You know Lupus Festival starts tomorrow, right?

 
‘I guess so.’
 

So we’re building a mannequin for the parade. Our gang, plus some friends of Stef ’s.

 
‘Did she ask you to call me?’
 

Not directly. Why-? Never mind. We’ve all got studies today, so we’re pulling an all-nighter in the labs to do the construction.

 
‘You mean, no sleep?’
 

Sure, unless you can sleepwalk. It’s Rick’s design, and he’s done a good job.

 
‘That’s nuts.’
 

Part of the fun. Oh, and . . . the parade’s tomorrow afternoon, so it’ll be a long haul.

 
‘Also, totally insane.’
 

Hope you make it. Endit.

 
The holo shrank to a point, was gone.
 
Mannequins. Carnival parades.
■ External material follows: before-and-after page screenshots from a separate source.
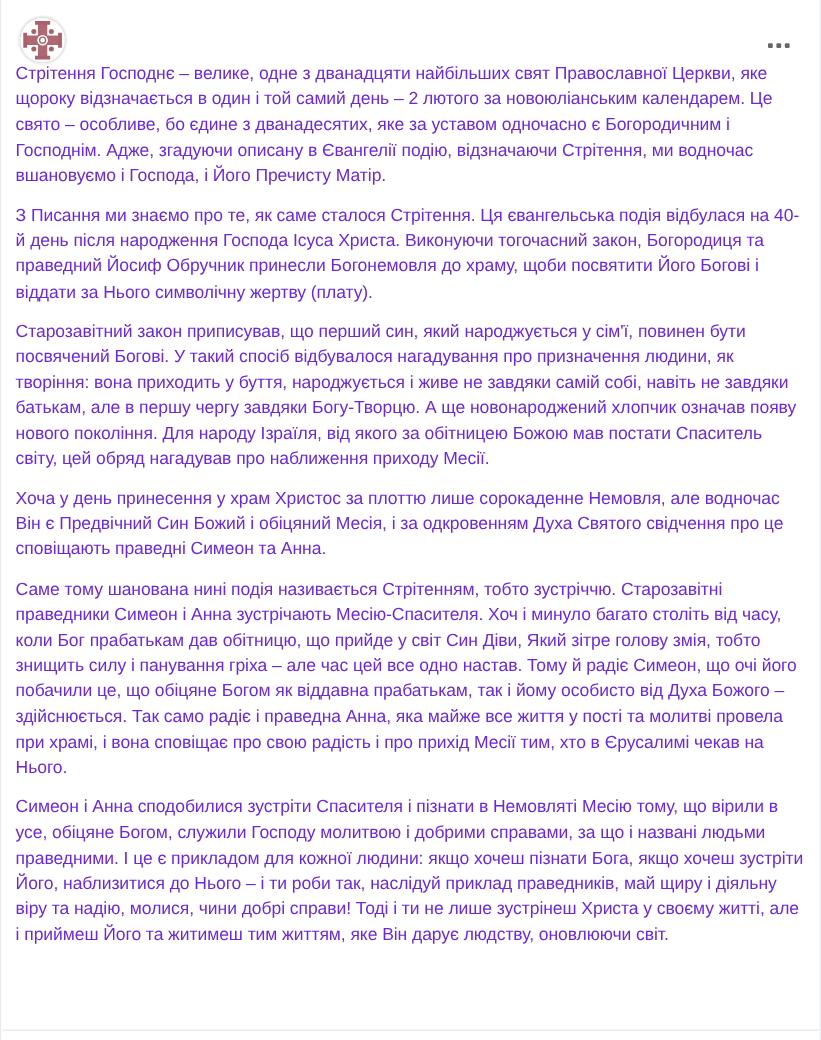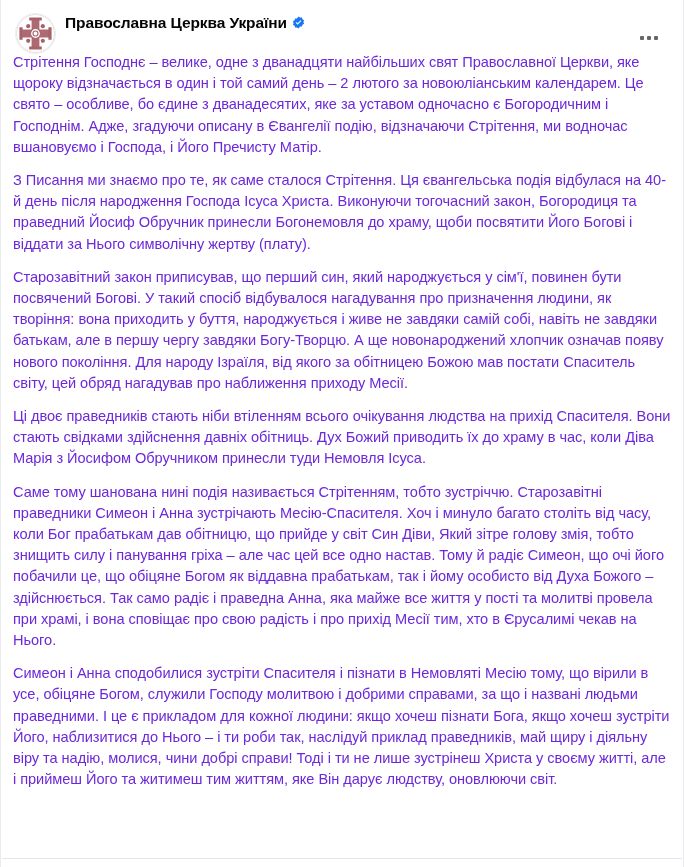"Православна Церква України" div.page-name-row { html: <div> <span>Православна Церква України</span> <span> <svg> <path></path> <path></path> </svg> </span> </div> -> none }
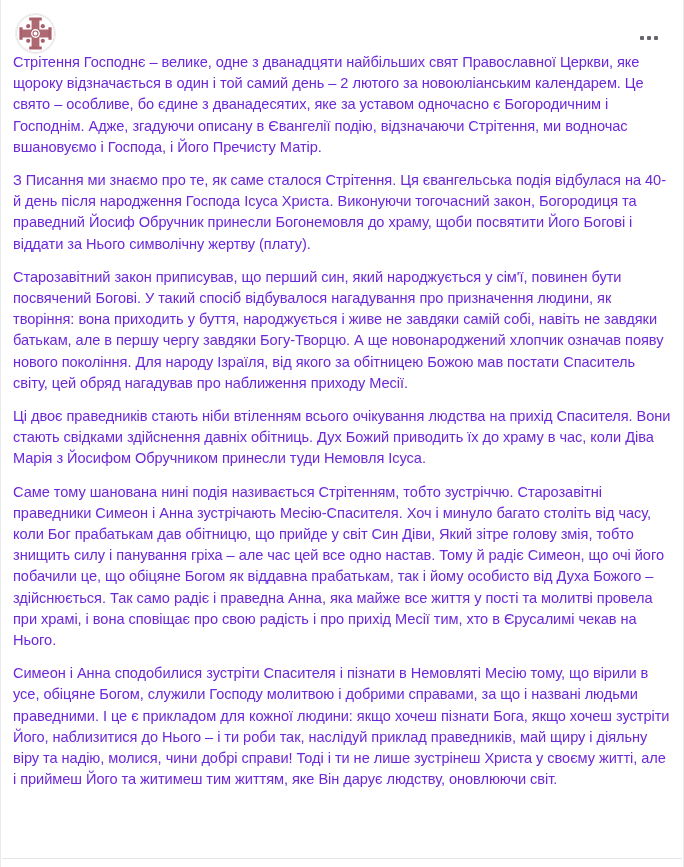"Хоча у день принесення у" p { html: none -> <p>Хоча у день принесення у храм Христос за плоттю лише сорокаденне Немовля, але водночас Він є Предвічний Син Божий і обіцяний Месія, і за одкровенням Духа Святого свідчення про це сповіщають праведні Симеон та Анна.</p> }
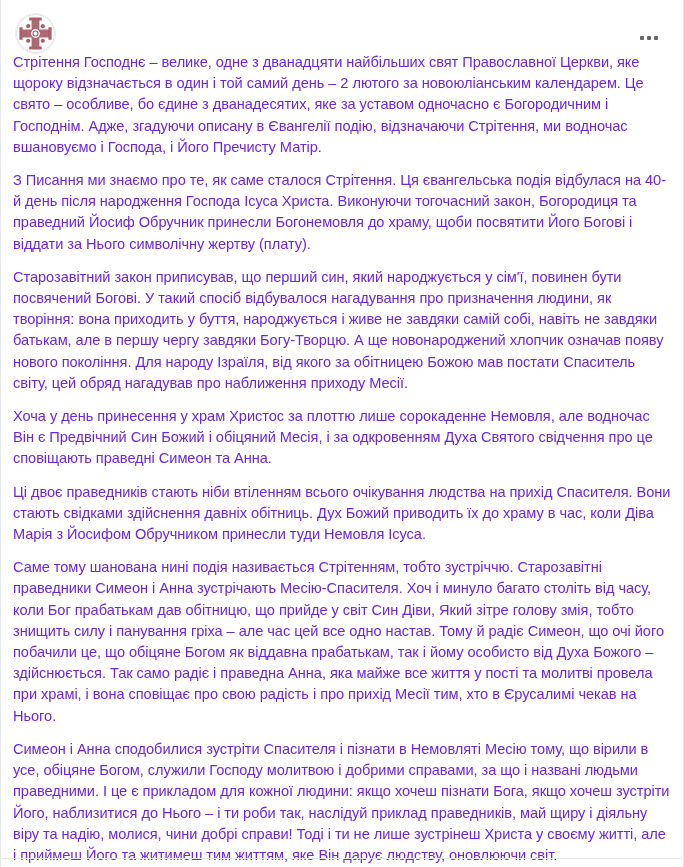"Ці двоє праведників стають ніби" p { html: <p>Ці двоє праведників стають ніби втіленням всього очікування людства на прихід Спасителя. Вони стають свідками здійснення давніх обітниць. Дух Божий приводить їх до храму в час, коли Діва Марія з Йосифом Обручником принесли туди Немовля Ісуса.</p> -> none }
First day of Lupus.
 
What am I doing here?
 
This was supposed to be the centre of learning, of leading intellectual activity. Instead, Alisha wanted him to hang around with a bunch of giggling people, working through the night to achieve nothing serious, just for the hell of it.
 
It’s stupid.
 
Or maybe he was the stupid one, brooding by himself about things that mattered only to him, while the world continued to flow around him, and people could enjoy or be miserable as they wished, none of it making a difference to anyone but themselves.
 
 
They worked in a bay designed to receive large transport vehicles. Roger turned up when the project was well underway, his friends hanging off a half-constructed silver skeleton, or dangling from the scaffolding around it. The mannequin’s joints were complex cogs. Once finished, it would be four times taller than a person.